● **WORK INSTRUCTIONS**
Exactly the lines from the opening of the data through the line containing "2019: none -> 1050" should be reproduced, please, with nothing added.

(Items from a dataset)
┌──
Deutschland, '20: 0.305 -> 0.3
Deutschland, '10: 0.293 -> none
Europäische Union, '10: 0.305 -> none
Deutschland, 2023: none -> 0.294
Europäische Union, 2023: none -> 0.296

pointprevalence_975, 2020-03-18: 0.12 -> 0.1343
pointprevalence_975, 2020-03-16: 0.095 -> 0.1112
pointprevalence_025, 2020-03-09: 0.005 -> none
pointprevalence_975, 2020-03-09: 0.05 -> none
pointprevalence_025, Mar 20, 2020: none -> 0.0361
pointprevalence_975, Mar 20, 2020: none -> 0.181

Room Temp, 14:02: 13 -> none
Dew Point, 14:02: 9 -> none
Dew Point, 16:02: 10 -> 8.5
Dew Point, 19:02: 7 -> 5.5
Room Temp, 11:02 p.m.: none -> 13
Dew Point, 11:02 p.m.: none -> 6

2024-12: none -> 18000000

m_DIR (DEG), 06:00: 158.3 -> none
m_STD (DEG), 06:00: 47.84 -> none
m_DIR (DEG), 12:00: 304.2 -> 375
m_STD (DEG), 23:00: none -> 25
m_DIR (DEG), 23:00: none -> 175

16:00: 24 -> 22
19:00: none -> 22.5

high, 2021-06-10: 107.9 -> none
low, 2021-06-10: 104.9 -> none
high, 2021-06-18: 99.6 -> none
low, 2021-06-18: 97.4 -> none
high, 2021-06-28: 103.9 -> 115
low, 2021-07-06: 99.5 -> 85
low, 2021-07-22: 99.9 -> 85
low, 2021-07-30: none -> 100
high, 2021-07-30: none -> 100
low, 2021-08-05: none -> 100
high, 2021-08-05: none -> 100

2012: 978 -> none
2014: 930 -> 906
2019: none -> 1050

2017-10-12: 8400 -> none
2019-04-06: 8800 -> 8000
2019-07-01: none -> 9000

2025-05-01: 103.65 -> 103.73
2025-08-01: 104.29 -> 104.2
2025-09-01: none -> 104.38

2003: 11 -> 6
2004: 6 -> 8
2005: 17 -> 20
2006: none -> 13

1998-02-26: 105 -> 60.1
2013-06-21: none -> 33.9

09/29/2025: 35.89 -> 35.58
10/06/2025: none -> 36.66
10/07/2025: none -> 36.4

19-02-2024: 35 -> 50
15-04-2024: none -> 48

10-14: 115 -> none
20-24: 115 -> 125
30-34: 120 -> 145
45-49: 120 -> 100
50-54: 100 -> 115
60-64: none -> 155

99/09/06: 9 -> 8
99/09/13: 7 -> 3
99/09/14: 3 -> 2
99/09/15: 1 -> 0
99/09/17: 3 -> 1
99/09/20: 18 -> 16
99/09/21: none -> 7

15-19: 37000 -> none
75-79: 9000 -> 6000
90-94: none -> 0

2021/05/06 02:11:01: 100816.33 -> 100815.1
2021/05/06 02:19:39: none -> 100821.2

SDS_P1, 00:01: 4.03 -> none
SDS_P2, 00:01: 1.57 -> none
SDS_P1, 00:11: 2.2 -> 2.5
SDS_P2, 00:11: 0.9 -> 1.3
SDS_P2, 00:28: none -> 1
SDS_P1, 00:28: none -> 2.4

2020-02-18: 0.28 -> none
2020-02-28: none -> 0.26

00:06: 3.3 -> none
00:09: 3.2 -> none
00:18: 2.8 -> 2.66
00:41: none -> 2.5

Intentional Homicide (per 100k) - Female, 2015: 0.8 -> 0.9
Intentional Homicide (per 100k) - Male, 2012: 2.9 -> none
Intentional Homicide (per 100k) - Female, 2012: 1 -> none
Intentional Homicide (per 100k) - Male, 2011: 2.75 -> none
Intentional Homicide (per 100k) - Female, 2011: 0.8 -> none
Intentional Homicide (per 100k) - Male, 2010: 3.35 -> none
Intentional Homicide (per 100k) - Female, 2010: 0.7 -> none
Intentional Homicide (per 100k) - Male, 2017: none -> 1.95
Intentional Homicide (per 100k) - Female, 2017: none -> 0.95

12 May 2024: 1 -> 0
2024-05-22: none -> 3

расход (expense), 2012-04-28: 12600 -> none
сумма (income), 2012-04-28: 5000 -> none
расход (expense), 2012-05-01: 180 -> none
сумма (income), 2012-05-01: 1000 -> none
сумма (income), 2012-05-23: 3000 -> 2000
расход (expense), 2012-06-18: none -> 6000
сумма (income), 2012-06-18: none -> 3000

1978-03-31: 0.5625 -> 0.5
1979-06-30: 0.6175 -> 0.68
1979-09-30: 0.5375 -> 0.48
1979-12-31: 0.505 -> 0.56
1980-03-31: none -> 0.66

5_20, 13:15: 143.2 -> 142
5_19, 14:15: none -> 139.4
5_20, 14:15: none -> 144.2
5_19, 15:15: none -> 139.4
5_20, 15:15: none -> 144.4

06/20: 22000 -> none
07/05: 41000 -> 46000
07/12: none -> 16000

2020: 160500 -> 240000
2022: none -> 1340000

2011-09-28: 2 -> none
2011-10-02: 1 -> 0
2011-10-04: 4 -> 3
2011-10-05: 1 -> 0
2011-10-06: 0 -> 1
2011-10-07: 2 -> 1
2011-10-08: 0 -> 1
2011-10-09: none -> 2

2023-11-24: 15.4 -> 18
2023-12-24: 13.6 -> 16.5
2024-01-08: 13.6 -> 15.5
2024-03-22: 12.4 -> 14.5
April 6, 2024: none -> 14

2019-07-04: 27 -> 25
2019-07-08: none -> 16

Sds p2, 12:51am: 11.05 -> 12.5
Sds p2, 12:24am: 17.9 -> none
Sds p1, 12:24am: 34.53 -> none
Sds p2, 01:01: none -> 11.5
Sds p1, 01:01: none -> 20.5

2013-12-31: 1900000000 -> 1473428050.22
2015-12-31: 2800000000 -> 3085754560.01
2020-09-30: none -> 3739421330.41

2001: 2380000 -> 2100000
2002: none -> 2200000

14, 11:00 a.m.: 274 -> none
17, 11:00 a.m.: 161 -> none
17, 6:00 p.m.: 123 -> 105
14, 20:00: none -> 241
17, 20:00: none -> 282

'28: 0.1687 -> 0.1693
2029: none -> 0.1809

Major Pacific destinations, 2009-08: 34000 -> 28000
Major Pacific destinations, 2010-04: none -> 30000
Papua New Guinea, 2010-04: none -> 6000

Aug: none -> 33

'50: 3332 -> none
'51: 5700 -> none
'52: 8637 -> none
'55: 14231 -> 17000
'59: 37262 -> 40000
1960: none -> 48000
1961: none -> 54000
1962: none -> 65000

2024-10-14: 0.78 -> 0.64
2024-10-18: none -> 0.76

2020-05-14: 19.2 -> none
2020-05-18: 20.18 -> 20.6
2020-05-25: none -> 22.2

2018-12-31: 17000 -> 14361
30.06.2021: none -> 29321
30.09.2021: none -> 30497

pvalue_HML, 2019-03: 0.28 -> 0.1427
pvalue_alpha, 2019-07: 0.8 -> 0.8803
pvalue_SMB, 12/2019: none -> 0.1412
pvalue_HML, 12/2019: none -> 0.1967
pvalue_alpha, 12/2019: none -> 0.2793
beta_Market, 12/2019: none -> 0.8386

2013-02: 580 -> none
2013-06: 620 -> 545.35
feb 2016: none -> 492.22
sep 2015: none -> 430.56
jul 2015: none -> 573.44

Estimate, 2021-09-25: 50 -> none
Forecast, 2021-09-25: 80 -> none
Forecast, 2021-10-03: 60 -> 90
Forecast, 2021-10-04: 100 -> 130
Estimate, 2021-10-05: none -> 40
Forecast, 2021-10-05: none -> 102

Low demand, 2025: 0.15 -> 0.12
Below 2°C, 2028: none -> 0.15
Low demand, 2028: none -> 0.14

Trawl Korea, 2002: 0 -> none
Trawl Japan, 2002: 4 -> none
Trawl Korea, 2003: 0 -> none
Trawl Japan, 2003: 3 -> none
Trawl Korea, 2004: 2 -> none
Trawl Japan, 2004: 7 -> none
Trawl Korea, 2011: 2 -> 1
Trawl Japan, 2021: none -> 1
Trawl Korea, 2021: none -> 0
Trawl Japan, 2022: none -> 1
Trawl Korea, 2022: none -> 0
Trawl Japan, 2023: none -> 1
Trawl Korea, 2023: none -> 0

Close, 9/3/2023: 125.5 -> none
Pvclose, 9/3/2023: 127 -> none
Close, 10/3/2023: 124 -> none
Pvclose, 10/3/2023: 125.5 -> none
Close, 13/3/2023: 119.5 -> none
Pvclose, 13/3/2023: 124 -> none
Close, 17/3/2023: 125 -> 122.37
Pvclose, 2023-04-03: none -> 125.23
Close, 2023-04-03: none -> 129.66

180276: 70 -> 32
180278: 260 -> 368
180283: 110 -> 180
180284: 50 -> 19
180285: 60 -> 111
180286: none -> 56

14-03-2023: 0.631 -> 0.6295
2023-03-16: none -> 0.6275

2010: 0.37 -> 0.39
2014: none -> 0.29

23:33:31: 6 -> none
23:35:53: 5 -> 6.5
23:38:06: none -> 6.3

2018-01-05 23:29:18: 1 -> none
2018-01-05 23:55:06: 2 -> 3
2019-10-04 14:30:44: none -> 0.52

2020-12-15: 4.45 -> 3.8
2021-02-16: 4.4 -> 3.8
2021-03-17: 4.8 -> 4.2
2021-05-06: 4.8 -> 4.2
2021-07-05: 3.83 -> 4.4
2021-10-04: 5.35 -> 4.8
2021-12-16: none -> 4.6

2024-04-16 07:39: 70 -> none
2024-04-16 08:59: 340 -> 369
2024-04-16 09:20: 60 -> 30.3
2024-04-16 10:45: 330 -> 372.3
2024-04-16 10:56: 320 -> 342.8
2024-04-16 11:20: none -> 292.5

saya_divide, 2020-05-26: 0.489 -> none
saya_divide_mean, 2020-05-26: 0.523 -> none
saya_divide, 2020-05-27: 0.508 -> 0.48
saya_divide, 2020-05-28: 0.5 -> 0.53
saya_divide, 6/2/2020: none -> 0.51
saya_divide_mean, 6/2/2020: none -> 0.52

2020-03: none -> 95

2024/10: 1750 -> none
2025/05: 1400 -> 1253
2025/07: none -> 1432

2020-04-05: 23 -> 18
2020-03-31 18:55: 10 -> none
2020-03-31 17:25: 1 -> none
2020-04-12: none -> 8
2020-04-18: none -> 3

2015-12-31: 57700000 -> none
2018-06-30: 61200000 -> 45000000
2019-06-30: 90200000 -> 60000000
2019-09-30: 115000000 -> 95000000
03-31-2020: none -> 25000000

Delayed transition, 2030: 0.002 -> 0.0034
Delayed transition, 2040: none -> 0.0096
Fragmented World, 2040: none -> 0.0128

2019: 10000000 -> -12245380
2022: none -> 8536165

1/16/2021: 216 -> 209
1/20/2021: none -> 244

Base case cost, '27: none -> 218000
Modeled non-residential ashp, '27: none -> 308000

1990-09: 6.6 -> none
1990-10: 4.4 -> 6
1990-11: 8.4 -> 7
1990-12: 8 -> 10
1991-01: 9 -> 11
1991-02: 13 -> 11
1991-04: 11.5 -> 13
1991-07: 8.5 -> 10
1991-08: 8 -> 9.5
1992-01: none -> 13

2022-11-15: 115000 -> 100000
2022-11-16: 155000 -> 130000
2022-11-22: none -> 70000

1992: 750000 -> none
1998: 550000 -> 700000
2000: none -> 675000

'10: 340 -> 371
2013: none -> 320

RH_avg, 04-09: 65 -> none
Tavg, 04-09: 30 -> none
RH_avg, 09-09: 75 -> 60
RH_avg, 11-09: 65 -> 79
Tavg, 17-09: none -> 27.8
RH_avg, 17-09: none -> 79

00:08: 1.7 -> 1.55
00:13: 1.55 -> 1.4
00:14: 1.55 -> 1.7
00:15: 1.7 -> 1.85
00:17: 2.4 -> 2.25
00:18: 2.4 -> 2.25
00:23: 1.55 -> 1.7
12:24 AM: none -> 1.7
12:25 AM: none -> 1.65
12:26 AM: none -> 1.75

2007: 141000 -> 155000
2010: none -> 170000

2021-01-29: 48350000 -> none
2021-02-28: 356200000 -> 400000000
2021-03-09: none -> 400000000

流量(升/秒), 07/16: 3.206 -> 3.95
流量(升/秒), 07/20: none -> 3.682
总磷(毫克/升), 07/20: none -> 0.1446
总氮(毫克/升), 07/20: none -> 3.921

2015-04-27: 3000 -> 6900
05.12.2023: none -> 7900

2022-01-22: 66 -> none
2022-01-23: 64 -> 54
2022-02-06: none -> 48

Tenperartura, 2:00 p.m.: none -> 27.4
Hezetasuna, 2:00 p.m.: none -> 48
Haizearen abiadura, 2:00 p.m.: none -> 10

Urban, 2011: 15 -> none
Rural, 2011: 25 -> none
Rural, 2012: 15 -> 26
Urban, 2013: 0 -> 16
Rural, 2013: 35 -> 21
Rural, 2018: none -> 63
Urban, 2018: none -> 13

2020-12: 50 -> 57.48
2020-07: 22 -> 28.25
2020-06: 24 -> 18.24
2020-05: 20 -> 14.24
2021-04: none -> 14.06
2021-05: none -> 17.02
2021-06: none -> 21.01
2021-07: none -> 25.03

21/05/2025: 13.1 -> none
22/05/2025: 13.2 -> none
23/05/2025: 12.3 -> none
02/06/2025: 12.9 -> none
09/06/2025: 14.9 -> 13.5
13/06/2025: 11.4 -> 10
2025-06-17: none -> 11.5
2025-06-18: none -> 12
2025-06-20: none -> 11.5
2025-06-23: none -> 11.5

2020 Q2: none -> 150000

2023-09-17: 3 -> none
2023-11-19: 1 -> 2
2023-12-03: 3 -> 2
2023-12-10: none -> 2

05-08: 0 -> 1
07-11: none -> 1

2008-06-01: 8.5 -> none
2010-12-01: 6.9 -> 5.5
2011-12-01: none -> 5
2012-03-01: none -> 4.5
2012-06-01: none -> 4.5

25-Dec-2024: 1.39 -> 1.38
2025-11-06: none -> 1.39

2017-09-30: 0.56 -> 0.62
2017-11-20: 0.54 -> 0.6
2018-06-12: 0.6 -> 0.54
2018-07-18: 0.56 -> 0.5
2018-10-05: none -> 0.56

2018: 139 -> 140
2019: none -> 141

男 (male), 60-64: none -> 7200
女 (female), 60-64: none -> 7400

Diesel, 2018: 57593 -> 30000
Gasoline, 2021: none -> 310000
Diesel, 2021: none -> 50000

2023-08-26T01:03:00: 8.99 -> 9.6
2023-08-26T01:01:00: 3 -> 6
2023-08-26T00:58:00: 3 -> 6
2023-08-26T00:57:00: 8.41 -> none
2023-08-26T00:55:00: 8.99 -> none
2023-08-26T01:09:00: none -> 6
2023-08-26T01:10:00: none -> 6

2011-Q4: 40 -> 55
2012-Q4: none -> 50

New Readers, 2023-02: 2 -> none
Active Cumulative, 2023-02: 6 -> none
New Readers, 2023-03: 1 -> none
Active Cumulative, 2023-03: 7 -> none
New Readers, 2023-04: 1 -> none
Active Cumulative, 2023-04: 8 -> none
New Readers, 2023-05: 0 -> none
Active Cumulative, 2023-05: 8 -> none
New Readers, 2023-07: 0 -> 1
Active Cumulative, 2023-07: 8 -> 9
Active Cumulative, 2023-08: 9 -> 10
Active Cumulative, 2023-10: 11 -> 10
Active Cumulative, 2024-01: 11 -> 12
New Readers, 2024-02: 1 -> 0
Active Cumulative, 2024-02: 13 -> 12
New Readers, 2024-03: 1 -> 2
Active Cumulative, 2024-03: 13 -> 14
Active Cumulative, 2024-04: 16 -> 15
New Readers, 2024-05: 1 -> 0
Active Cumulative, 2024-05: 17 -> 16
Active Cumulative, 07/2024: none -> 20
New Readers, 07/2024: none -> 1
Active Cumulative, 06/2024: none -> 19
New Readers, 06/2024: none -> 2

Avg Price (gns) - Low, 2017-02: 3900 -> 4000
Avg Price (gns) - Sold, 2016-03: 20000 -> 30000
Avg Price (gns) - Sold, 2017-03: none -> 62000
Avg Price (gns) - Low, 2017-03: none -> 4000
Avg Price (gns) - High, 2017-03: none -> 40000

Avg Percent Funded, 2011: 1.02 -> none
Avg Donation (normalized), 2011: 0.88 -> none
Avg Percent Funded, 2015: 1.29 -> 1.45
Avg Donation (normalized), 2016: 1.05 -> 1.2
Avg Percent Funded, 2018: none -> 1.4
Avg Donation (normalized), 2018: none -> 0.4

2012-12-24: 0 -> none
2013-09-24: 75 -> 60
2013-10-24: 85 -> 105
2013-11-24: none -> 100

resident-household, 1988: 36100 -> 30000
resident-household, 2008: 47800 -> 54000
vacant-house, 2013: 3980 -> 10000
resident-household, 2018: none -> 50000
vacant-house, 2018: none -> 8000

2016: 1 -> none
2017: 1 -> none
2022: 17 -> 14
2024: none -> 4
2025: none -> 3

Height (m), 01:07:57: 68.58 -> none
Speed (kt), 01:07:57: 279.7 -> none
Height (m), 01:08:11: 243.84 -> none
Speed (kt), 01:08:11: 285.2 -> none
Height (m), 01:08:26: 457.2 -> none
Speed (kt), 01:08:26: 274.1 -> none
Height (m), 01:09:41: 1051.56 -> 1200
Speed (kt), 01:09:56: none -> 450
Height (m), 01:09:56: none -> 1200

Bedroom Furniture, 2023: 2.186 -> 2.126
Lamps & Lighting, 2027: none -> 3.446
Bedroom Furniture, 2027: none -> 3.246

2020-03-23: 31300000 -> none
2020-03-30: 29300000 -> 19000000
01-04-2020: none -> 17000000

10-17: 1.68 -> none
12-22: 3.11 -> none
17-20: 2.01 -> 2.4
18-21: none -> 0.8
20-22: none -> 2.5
└──
● **RESULT FOR THIS EXERCISE**
Deutschland, '20: 0.305 -> 0.3
Deutschland, '10: 0.293 -> none
Europäische Union, '10: 0.305 -> none
Deutschland, 2023: none -> 0.294
Europäische Union, 2023: none -> 0.296

pointprevalence_975, 2020-03-18: 0.12 -> 0.1343
pointprevalence_975, 2020-03-16: 0.095 -> 0.1112
pointprevalence_025, 2020-03-09: 0.005 -> none
pointprevalence_975, 2020-03-09: 0.05 -> none
pointprevalence_025, Mar 20, 2020: none -> 0.0361
pointprevalence_975, Mar 20, 2020: none -> 0.181

Room Temp, 14:02: 13 -> none
Dew Point, 14:02: 9 -> none
Dew Point, 16:02: 10 -> 8.5
Dew Point, 19:02: 7 -> 5.5
Room Temp, 11:02 p.m.: none -> 13
Dew Point, 11:02 p.m.: none -> 6

2024-12: none -> 18000000

m_DIR (DEG), 06:00: 158.3 -> none
m_STD (DEG), 06:00: 47.84 -> none
m_DIR (DEG), 12:00: 304.2 -> 375
m_STD (DEG), 23:00: none -> 25
m_DIR (DEG), 23:00: none -> 175

16:00: 24 -> 22
19:00: none -> 22.5

high, 2021-06-10: 107.9 -> none
low, 2021-06-10: 104.9 -> none
high, 2021-06-18: 99.6 -> none
low, 2021-06-18: 97.4 -> none
high, 2021-06-28: 103.9 -> 115
low, 2021-07-06: 99.5 -> 85
low, 2021-07-22: 99.9 -> 85
low, 2021-07-30: none -> 100
high, 2021-07-30: none -> 100
low, 2021-08-05: none -> 100
high, 2021-08-05: none -> 100

2012: 978 -> none
2014: 930 -> 906
2019: none -> 1050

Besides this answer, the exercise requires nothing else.